If your employment situation, or lack thereof, relationship situation, or lack thereof, or transportation situation, or lack thereof, is causing you strife, complaining won’t improve it one bit. Every time I hear a strength coach complain about his job, I cringe.

C’mon, you wear shorts to work. You can work out on your breaks and you willingly accepted a job that constitutes working horrendous hours for average to below average pay. At the end of the day, you’re able to shape not just someone’s physique, but his or her outlook on competition and life in general as well. Few careers afford you the ability to make a profound impact on someone’s life.

If your facility doesn’t have enough equipment, your department has a limited budget, or other logistics are stacked against your favor, you have to get creative and perform your job as best you can. Complaining will hinder your ability to do so. Great coaches don’t complain. They make the best of their situation by adapting to the set of circumstances they’ve been dealt.

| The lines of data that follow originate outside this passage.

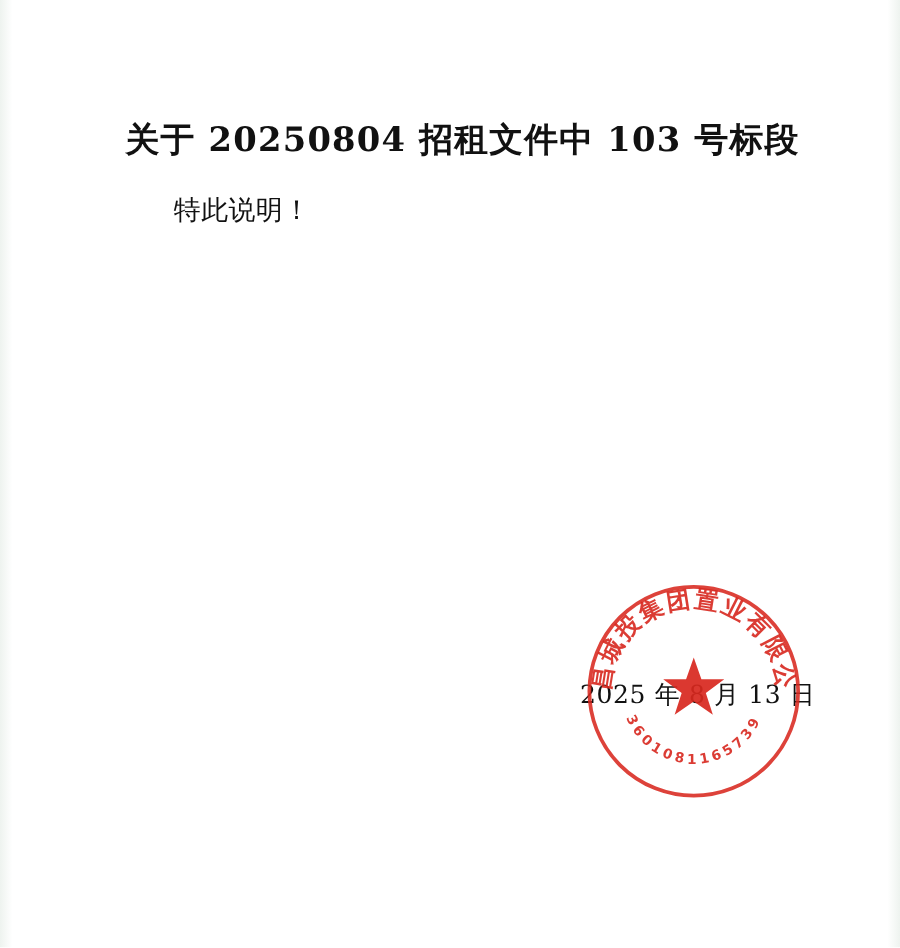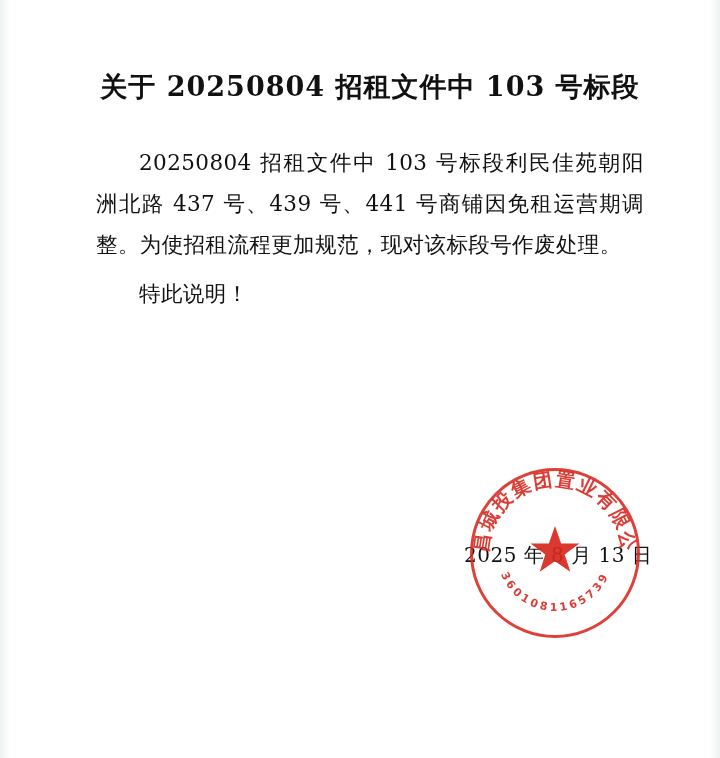--- a/index.html
+++ b/index.html
@@ -49,7 +49,7 @@
     color: #111111;
     margin: 0;
   }
-  .title-line-1 { padding-top: 60px; }
+  .title-line-1 { padding-top: 86px; }
   .title-line-2 { }
 
   .para {

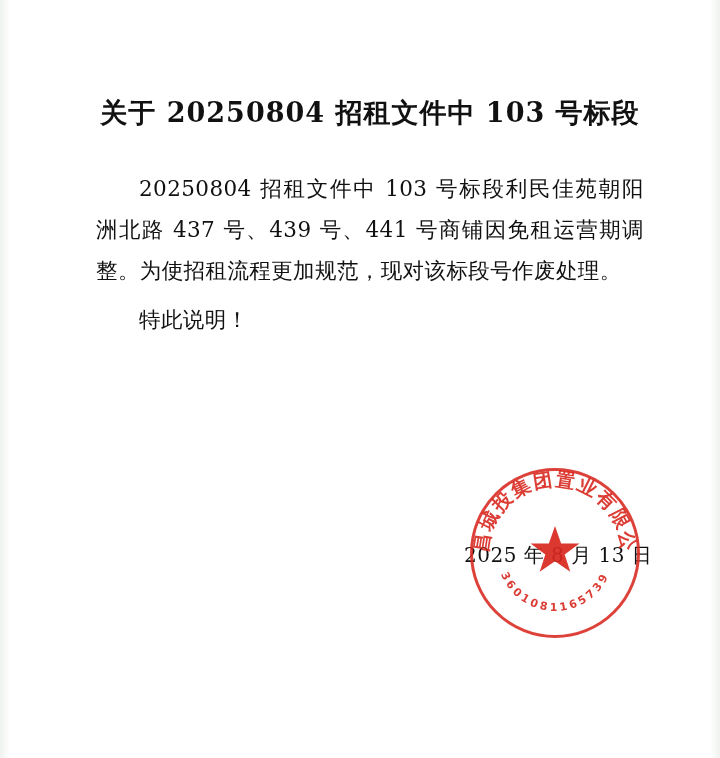--- a/index.html
+++ b/index.html
@@ -132,7 +132,6 @@
     <h1 class="title title-line-1">关于 20250804 招租文件中 103 号标段</h1>
 
 
-    <p class="para para-main">20250804 招租文件中 103 号标段利民佳苑朝阳洲北路 437 号、439 号、441 号商铺因免租运营期调整。为使招租流程更加规范，现对该标段号作废处理。</p>
 
     <p class="para para-note">特此说明！</p>
   </div>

6. Screaming doesn’t equal coaching.

If an athlete isn’t receptive to screaming, it doesn’t mean he's weak and pathetic and would be best suited to perform a weekly Curves circuit. Instead, it means that your approach isn’t working. Try coaching more and screaming less, unless you’re cheering on your athletes on their way to a PR or alongside them in a grueling conditioning session.

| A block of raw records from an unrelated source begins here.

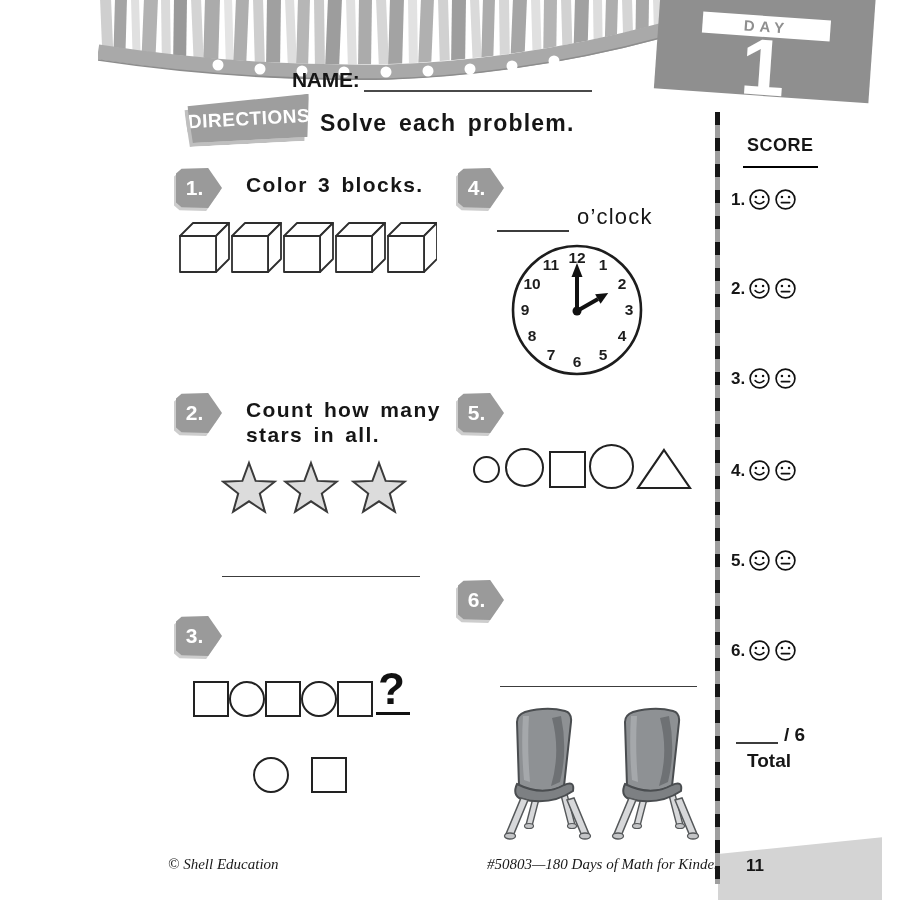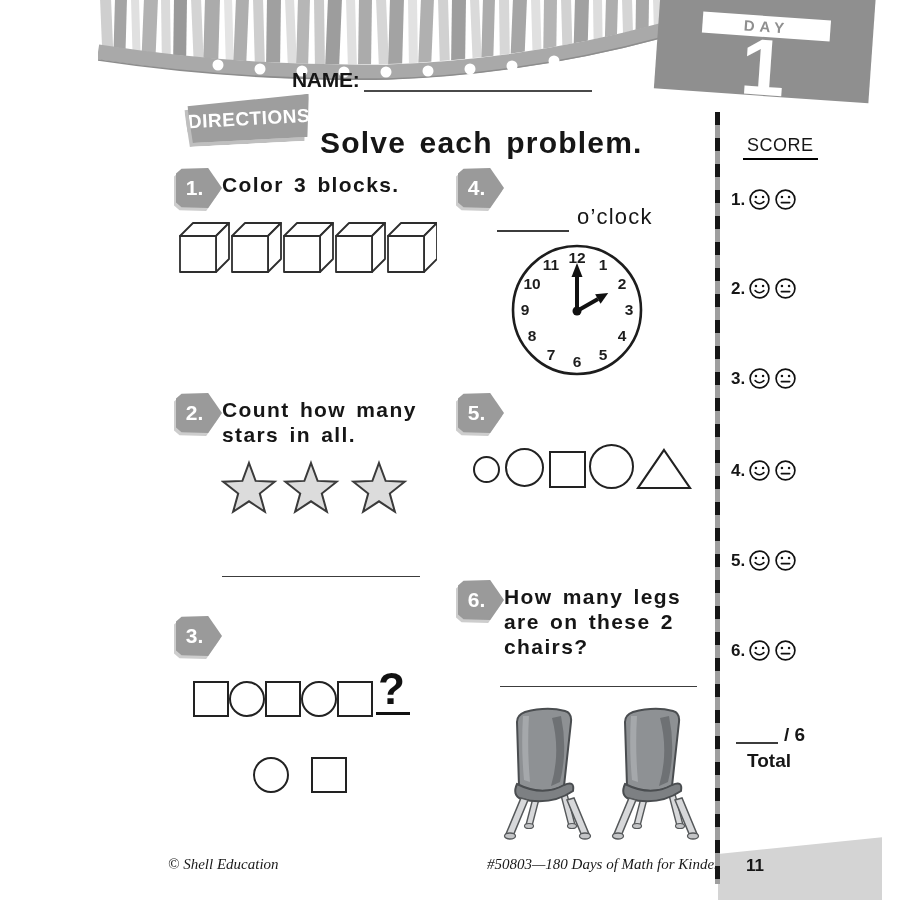--- a/index.html
+++ b/index.html
@@ -24,7 +24,7 @@
              justify-content:center;clip-path:polygon(0 14%,100% 0,97% 100%,3% 100%);
              transform:rotate(-3deg);}
   .dir-badge span{color:#fff;font-weight:800;font-size:19px;letter-spacing:0.5px;}
-  .solve-text{left:320px;top:110px;font-size:30px;font-weight:bold;letter-spacing:1.2px;word-spacing:4px;margin-top:16px;}
+  .solve-text{left:320px;top:110px;font-size:23px;font-weight:bold;letter-spacing:1.2px;word-spacing:4px;}
 
   
   .pbadge-wrap{filter:drop-shadow(-2px 3px 0 #cdcdcd);}

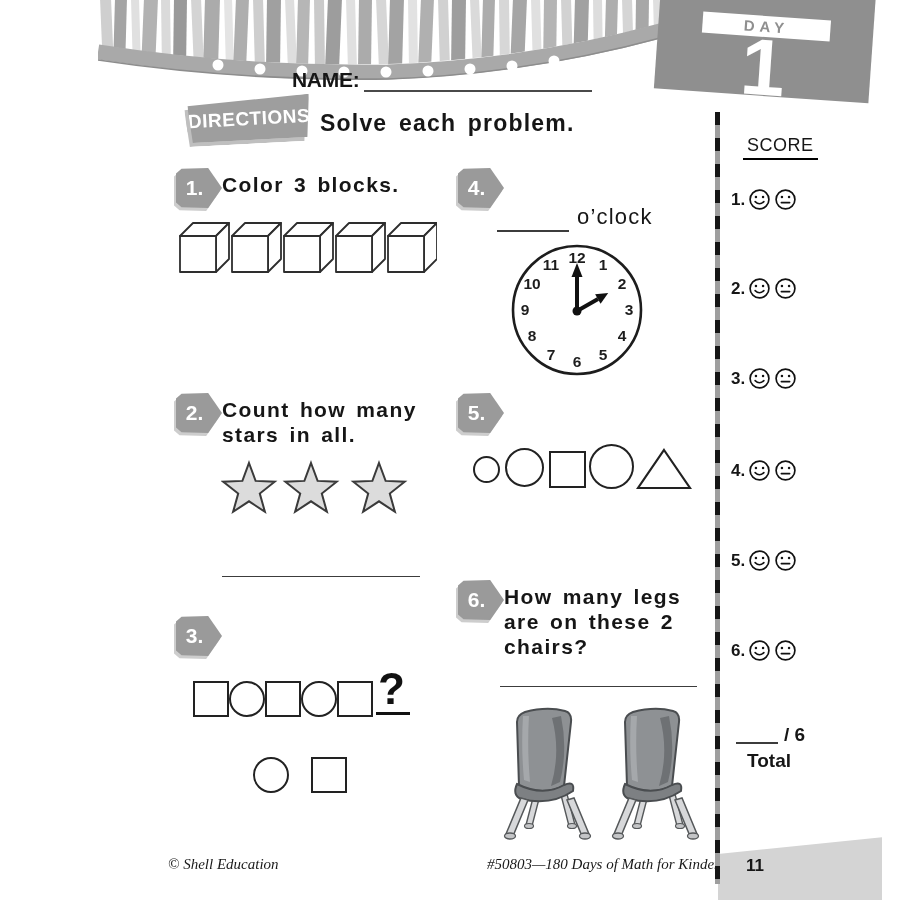--- a/index.html
+++ b/index.html
@@ -48,8 +48,8 @@
   
   .dashline{left:715px;top:112px;width:5px;height:772px;z-index:5;
             background:repeating-linear-gradient(#161616 0 13px,#9e9e9e 13px 26px);}
-  .score-title{left:743px;top:135px;font-size:18px;font-weight:400;letter-spacing:0.5px;
-               border-bottom:2.5px solid #000;padding:0 4px 2px 4px;}
+  .score-title{left:743px;top:135px;font-size:18px;font-weight:700;letter-spacing:0.5px;
+               border-bottom:2.5px solid #000;padding:0 4px 10px 4px;}
   .score-row{display:flex;align-items:center;gap:3px;font-weight:800;font-size:17px;}
   .face{width:23px;height:23px;display:block;}
   .total-line{left:736px;top:722px;width:42px;height:20px;border-bottom:2px solid #3c3c3c;}

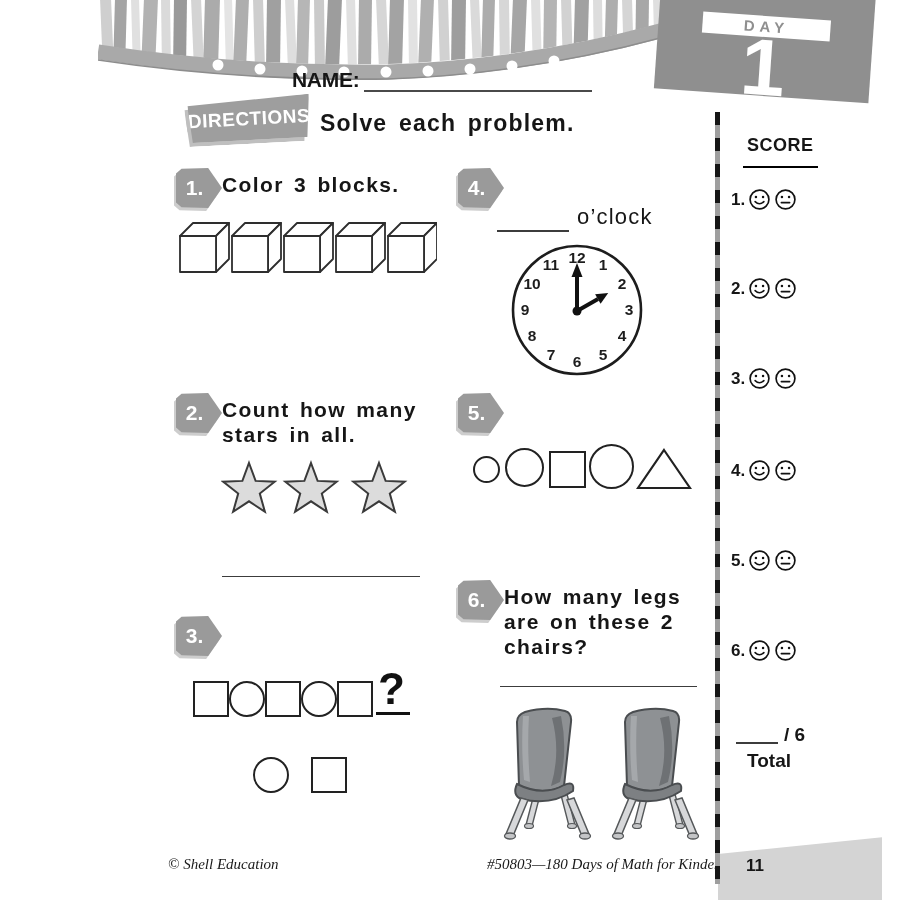--- a/index.html
+++ b/index.html
@@ -32,7 +32,7 @@
           justify-content:center;padding-right:9px;box-sizing:border-box;
           font-size:21px;font-weight:800;
           clip-path:polygon(0% 14%,12% 2%,70% 0%,100% 50%,70% 100%,12% 98%,0% 86%);}
-  .ptext{font-weight:bold;font-size:21px;letter-spacing:1.4px;word-spacing:3px;line-height:1.2;}
+  .ptext{font-weight:bold;font-size:21px;letter-spacing:1.4px;word-spacing:3px;line-height:1.2;margin-left:24px;}
 
   .blank{border-bottom:2px solid #3c3c3c;}
   .shape{box-sizing:border-box;border:2px solid #222;background:#fff;position:absolute;}

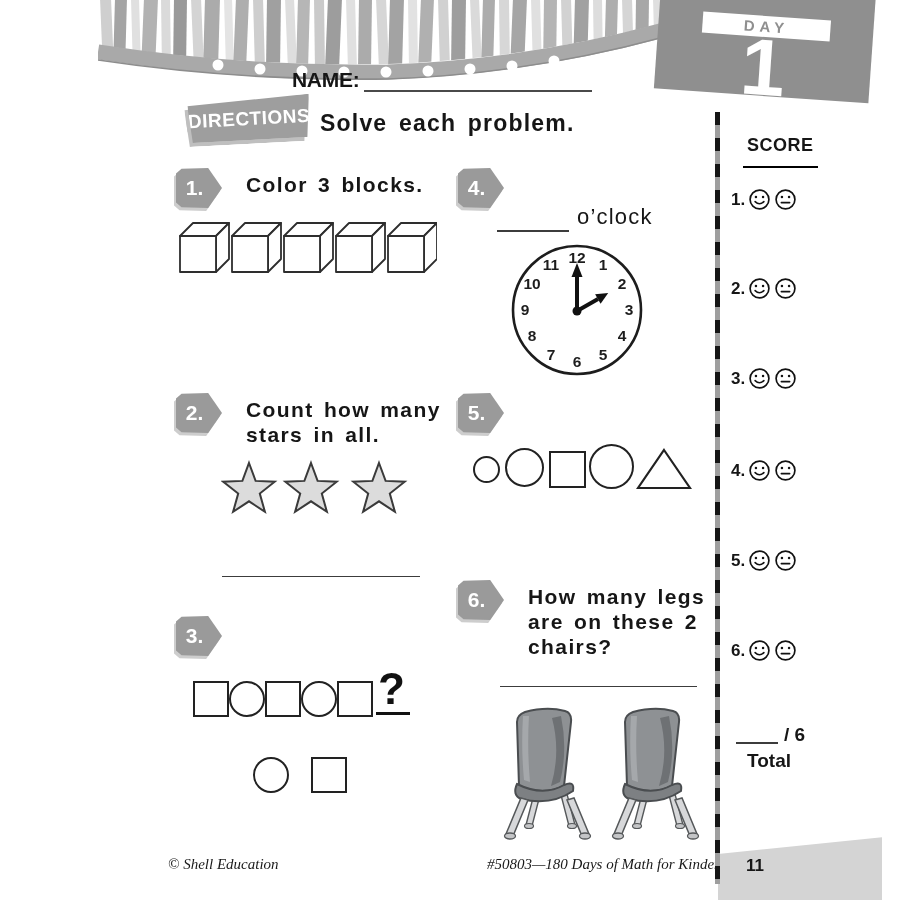--- a/index.html
+++ b/index.html
@@ -267,7 +267,6 @@
   <div class="abs pbadge-wrap" style="left:458px;top:580px">
     <div class="pbadge">6.</div>
   </div>
-  <div class="abs ptext" style="left:504px;top:584px;width:190px">How many legs are on these 2 chairs?</div>
   <div class="abs blank" style="left:500px;top:666px;width:197px;height:20px;border-bottom-width:1.5px"></div>
   <svg class="abs" style="left:497px;top:704px" width="206" height="138" viewBox="0 0 206 138">
     <use href="#chair" x="4" y="2"></use>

7. Nothing is truly “cutting edge.”

Our foundational knowledge slowly evolves, meaning that many coaches share similar academic backgrounds. For instance, most coaches know the basics regarding muscle cell structure and the permutations to muscle cells, which ignite a series of physiological responses. And I’d hope that most coaches understand the fundamentals behind getting stronger and preventing injury and conditioning and nutrition.

However, there’s a contingent of coaches who are unwilling to share their knowledge with others, as they see themselves as trendsetters and far ahead of science. I contend that most of these coaches are full of it and perhaps a bit paranoid. Bear in mind that the only thing that differs them from us is the interpretation and application of existing knowledge. Strength coaches and personal trainers are essentially educators, so why obscure knowledge from people even if it truly is cutting edge?

I hope you enjoyed the thoughts that I concocted about our industry while stuck in gridlock after work one day. Feel free to add some of your own reflections as a coach or personal trainer.